Project Setup with Python
Table of Contents
If possible use a project tool to set up and develop your Python projects. It will implement these concepts for you.
Some Python projects have specialized requirements that mean that you will decide to create a customised project, rather than using one of the popular project tools. If you decide not to use a project tool, set up your projects to follow the best practices in this article.
For more details about modern Python tools and good practices, read my article.
Use a pyproject.toml File #
Create a pyproject.toml file in the root directory of each Python project. Use this file as the central place to store configuration information about the project and the tools that it uses. For example, you list the dependencies of your project in the pyproject.toml file.
Python project tools like PDM, uv and Hatch automatically create and use a pyproject.toml file.
The pyOpenSci project documentation on pyproject.toml provides an introduction to the file format. The various features of pyproject.toml files are defined these PEPs: PEP 517, PEP 518, PEP 621 and PEP 660.
Use the Correct Directory Structure #
Python itself does not require a specific directory structure for your projects. The Python packaging documentation describes two popular directory structures: the src layout and the flat layout. The pyOpenSci project documentation on directory structures explains the practical differences between the two.
Use the src layout for a project that creates Python wheel packages. This requires you to use editable installs of the packages in your project. PDM, uv and Hatch support editable installs.
Use the flat layout for applications, such as Web services and command-line tools.
By default, uv will create a project with the flat layout. Use the –lib flag to create a project with the src layout.

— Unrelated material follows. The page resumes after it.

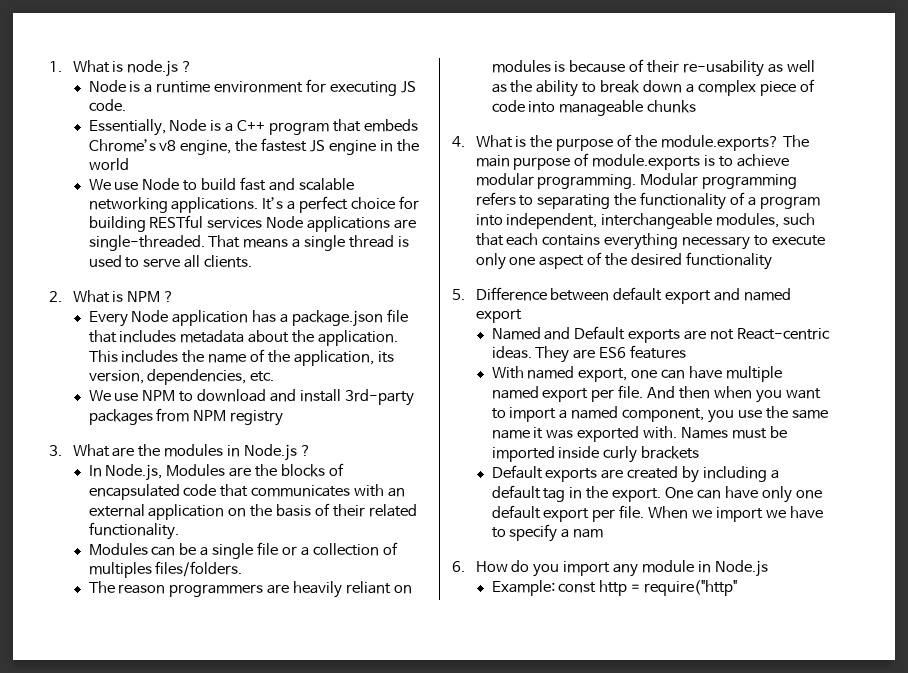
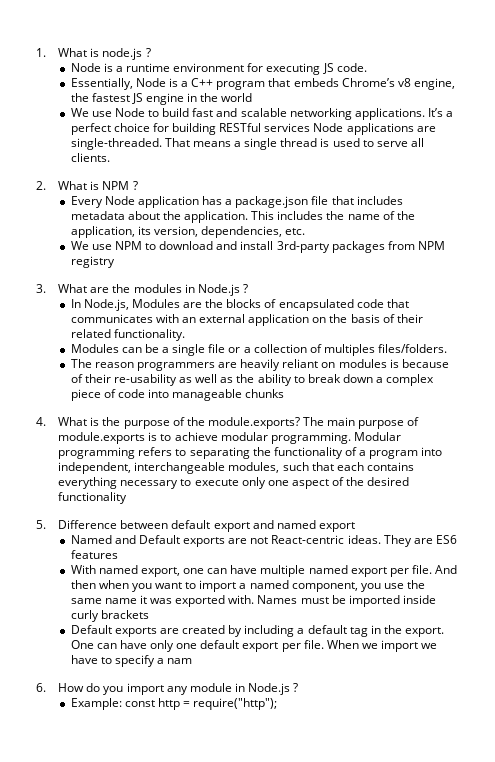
(768, 568) none -> [293,683,299,692] ?
[644,580,738,596] require("http" -> [193,698,278,710] require("http");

Use Virtual Environments for Development #
The virtual environments feature enables you to define one or more separate sets of packages for each Python project, and switch between them. This ensures that a set of packages that you use for a specific purpose do not conflict with any other Python packages on the system. Always use Python virtual environments for your projects.
Several tools automate virtual environments. The mise version manager includes support for virtual environments. The pyenv version manager supports virtual environments with the virtualenv plugin. If you use a tool like uv, PDM or Hatch to develop your projects, these also manage Python virtual environments for you.

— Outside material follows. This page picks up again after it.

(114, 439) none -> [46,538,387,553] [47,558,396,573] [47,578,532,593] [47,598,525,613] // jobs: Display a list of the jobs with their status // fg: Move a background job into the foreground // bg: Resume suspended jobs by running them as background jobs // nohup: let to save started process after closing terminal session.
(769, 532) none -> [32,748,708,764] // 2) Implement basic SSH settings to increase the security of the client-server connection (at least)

You can set up and use virtual environments with venv, which is part of the Python standard library. This is a manual process.
Use Requirements Files to Install Packages Into Environments #
Avoid using pip commands to install individual packages into virtual environments. If you use uv, PDM or Hatch to develop your project, they can manage the contents of virtual environments for development and testing.
For other cases, use requirements files. A requirements file can specify the exact version and hash for each required package.
You run a tool to read the dependencies in the pyproject.toml file and generate a requirements file that lists the specific packages that are needed to provide those dependencies for the Python version and operating system. PDM, pip-tools and uv include features to create requirements files.
You can then use pip-sync or the sync feature of uv to make the packages in a target virtual environment match the list in the requirements file. This process ensures that any extra packages are removed from the virtual environment.
You can also run pip install with a requirements file. This only attempts to install the specified packages. For example, these commands install the packages that are specified by the file requirements-macos-dev.txt into the virtual environment .venv-dev:
source ./.venv-dev/bin/activate
python3 -m pip install --require-virtualenv -r requirements-macos-dev.txt
Requirements files: If you use requirements files to build or deploy projects then configure your tools to use hashes.
pip-compile: Use the Correct Virtual Environment #
If you do not already have a tool that can create requirements files, you can use the pip-compile utility that is provided by pip-tools.
To ensure that it calculates the correct requirements for your application, the pip-compile tool must be run in a virtual environment that includes your application package. This means that you cannot use pipx to install pip-compile.